# King Hyper 1000



## Badgertooth (Mar 5, 2017)

This is a nod to this thread where @panda uncovers a bit of a gem in his quest for a 1k that has a bunch of characteristics, namely:

1. Cuts fast
2. Has excellent feedback
3. Absolutely no loading
4. Splash & Go

This stone scores a 2.5/4 on these but do read on.





1. It cuts fast. Very fast. I use it to repair minor chips. And it literally rips off fatigued metal. I have a Toyama which had been used to test jnats, a LOT of jnats and the edge I was left with towards the of that cycle was pretty crumbly. I took the edge to the king Hyper and watched as it sloughed off little microchip like serrations before re-apexing it into a nasty edge.





2. Feedback is of the very best. Like a coarser Takenoko. It is deeply satisfying to sharpen on.

3. Not like a Chosera and no glazing whatsoever but it does benefit from a conditioning stone. Such is its abrasive power though that it abrades the conditioning stone.






4. Needs a soak. But It does hold its liquor an awfully time. Soak it once for 15 mins and a few days later you'll only need to give it a 2 minute soak.

The stone gives that same dark heavily contrasted King 800 type finish and I absolutely love it. It sets a nice base for furthering polishing and the textural increase in surface area helps it grab onto the surface area of the next stone you step up to. This is a real boon if the next stone is a natural.





Here is a longish video of it in action on a Toyama. Excuse the heaviest head cold in the world. Much snot. I explore a new technique referenced by @muchobocho in his sharpening tutorial thread and it's a Cris Anderson technique. Still learning it but it's there with all its newbie fumbling. Despite my wobbliness it still gives me some lovely edges so I'll persist till it feels less odd.

https://youtu.be/I_--p26JO54


----------



## valgard (Mar 5, 2017)

+1

I carry no weight in this topic but I got one of this for less than ~$50 with shipping included as a "second" from MM (can't find a ship anywhere in the stone) and planned to send it to Cuba to be my 1K stone there for vacations and to sharpen my family's knives. Then I tested it and two things jumped at me 1) cuts FAST 2) feels very smooth, nothing like AI#1000. Thanks to @panda for bringing this stone up and to @berko for the buyer link.

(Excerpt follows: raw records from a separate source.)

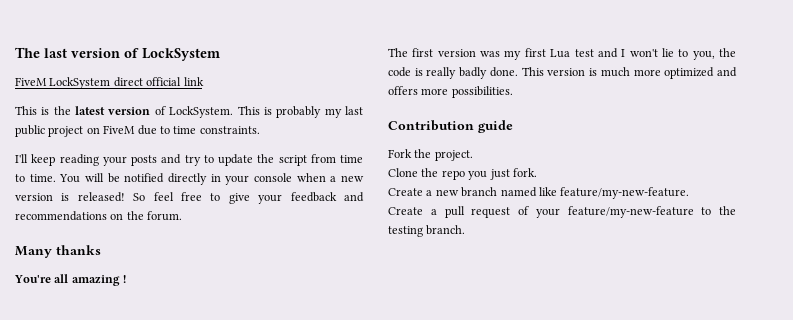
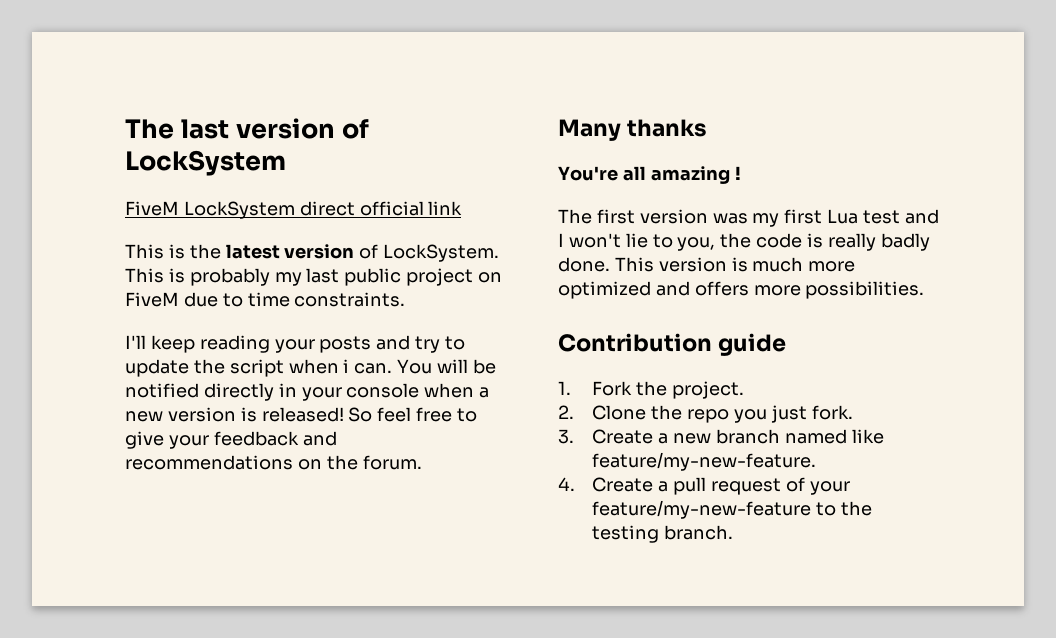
- I'll keep reading your posts and try to update the script from time to time.
+ I'll keep reading your posts and try to update the script when i can.
- Fork the project.
+ 1. Fork the project.
- Clone the repo you just fork.
+ 2. Clone the repo you just fork.
- Create a new branch named like feature/my-new-feature.
+ 3. Create a new branch named like feature/my-new-feature.
- Create a pull request of your feature/my-new-feature to the testing branch.
+ 4. Create a pull request of your feature/my-new-feature to the testing branch.

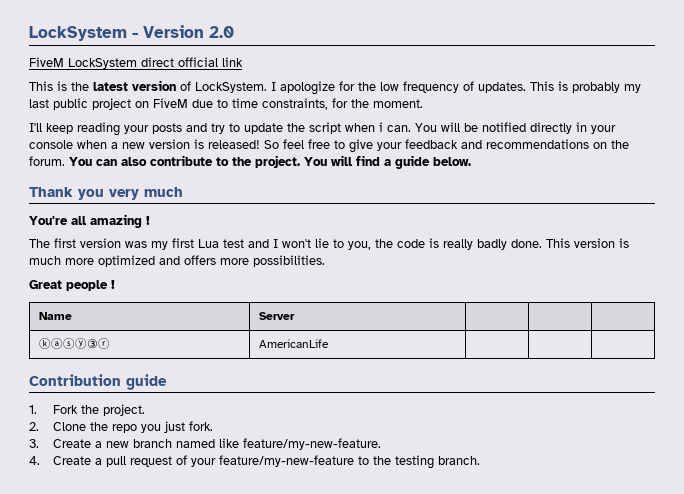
- The last version of LockSystem
+ LockSystem - Version 2.0
+ I apologize for the low frequency of updates.
- This is probably my last public project on FiveM due to time constraints.
+ This is probably my last public project on FiveM due to time constraints, for the moment.
- So feel free to give your feedback and recommendations on the forum.
- Many thanks
+ So feel free to give your feedback and recommendations on the forum. You can also contribute to the project. You will find a guide below.
+ Thank you very much
+ Great people !
+ Name | Server | | |
+ ⓚⓐⓢⓨ③ⓡ | AmericanLife | | |

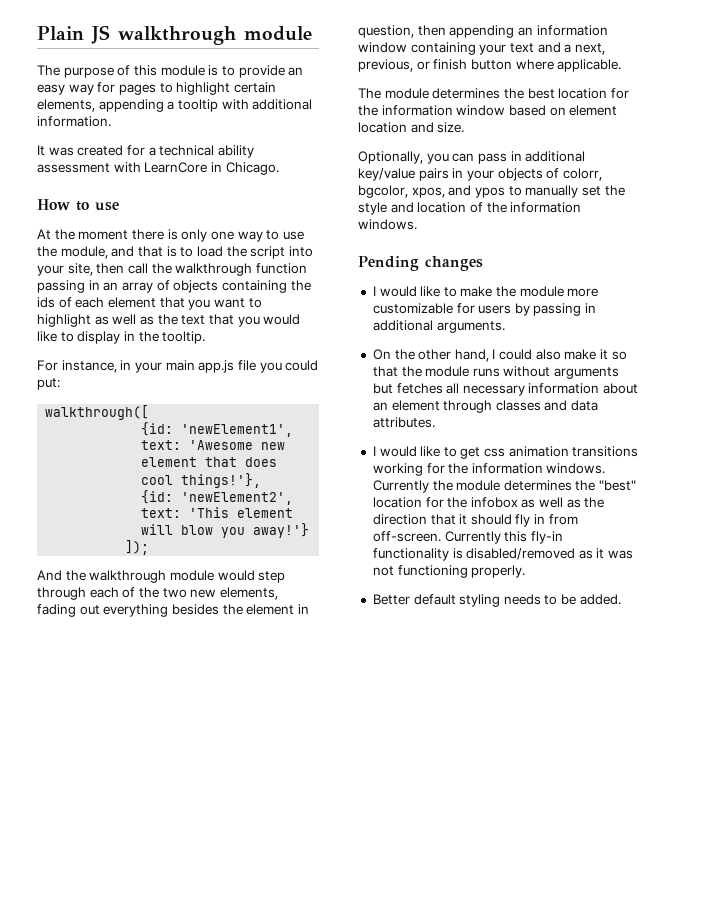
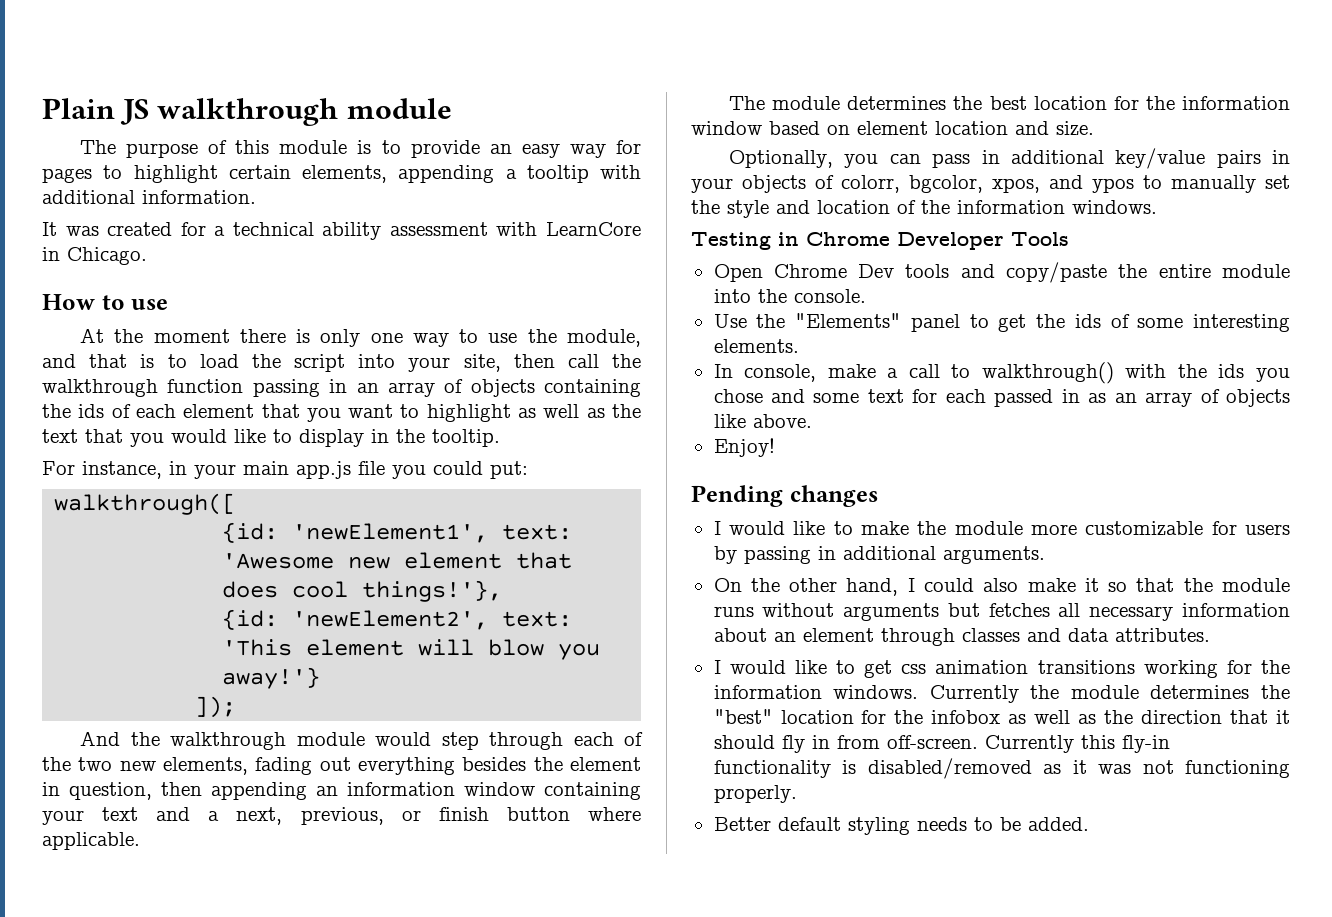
+ Testing in Chrome Developer Tools
+ Open Chrome Dev tools and copy/paste the entire module into the console.
+ Use the "Elements" panel to get the ids of some interesting elements.
+ In console, make a call to walkthrough() with the ids you chose and some text for each passed in as an array of objects like above.
+ Enjoy!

Oh, and it's a lot of stone.


----------



## panda (Mar 5, 2017)

yes, love this stone!! i just compared it to chosera 800 tonight and the king hyper still wins hands down. the cho is slightly nicer feedback but is much too slow.


----------



## Badgertooth (Mar 5, 2017)

panda said:


> yes, love this stone!! i just compared it to chosera 800 tonight and the king hyper still wins hands down. the cho is slightly nicer feedback but is much too slow.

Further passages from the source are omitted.